• PROBLEM TO SOLVE
Collect the lines of the entries where "curry" shows up.

(Records from a collection)
*** Begin section ***

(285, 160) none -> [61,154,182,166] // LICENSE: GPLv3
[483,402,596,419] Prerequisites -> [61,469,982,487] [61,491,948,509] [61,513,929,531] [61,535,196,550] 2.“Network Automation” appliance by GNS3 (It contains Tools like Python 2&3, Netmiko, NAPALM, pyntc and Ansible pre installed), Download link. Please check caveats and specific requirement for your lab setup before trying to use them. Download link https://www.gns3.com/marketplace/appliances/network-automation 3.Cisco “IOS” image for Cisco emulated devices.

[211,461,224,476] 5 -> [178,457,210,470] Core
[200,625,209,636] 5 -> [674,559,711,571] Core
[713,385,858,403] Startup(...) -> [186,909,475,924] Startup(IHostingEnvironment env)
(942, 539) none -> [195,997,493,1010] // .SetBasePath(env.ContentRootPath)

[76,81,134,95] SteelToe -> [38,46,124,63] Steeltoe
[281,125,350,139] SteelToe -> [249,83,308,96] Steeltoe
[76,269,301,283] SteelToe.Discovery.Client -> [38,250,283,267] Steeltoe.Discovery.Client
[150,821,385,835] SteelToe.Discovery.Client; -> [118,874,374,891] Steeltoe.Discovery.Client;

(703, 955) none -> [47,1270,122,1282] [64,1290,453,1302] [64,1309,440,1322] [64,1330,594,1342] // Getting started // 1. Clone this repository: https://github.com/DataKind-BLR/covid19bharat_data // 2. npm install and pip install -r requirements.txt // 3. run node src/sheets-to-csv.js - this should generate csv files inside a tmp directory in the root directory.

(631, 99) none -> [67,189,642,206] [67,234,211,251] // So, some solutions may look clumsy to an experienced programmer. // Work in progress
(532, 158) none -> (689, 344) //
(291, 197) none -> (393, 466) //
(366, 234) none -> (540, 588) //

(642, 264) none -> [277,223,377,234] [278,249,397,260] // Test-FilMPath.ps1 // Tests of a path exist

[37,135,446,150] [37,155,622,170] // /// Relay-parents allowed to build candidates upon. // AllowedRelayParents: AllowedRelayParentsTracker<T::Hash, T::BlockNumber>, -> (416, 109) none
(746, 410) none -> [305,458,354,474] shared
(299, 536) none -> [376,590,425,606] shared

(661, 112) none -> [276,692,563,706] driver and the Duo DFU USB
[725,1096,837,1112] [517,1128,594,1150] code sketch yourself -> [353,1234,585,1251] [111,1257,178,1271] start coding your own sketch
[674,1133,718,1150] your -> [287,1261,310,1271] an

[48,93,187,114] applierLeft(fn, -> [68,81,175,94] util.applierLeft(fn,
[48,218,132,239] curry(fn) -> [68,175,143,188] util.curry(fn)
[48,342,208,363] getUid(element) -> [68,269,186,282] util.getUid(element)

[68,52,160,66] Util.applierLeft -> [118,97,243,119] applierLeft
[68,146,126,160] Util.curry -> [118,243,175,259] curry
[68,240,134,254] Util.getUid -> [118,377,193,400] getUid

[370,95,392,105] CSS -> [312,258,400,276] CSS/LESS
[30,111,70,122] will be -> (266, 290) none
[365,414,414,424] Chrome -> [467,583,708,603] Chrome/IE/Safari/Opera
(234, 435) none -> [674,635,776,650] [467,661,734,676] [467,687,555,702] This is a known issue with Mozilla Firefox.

*** End section ***

• RESULT FOR THIS EXERCISE
[48,218,132,239] curry(fn) -> [68,175,143,188] util.curry(fn)
[68,146,126,160] Util.curry -> [118,243,175,259] curry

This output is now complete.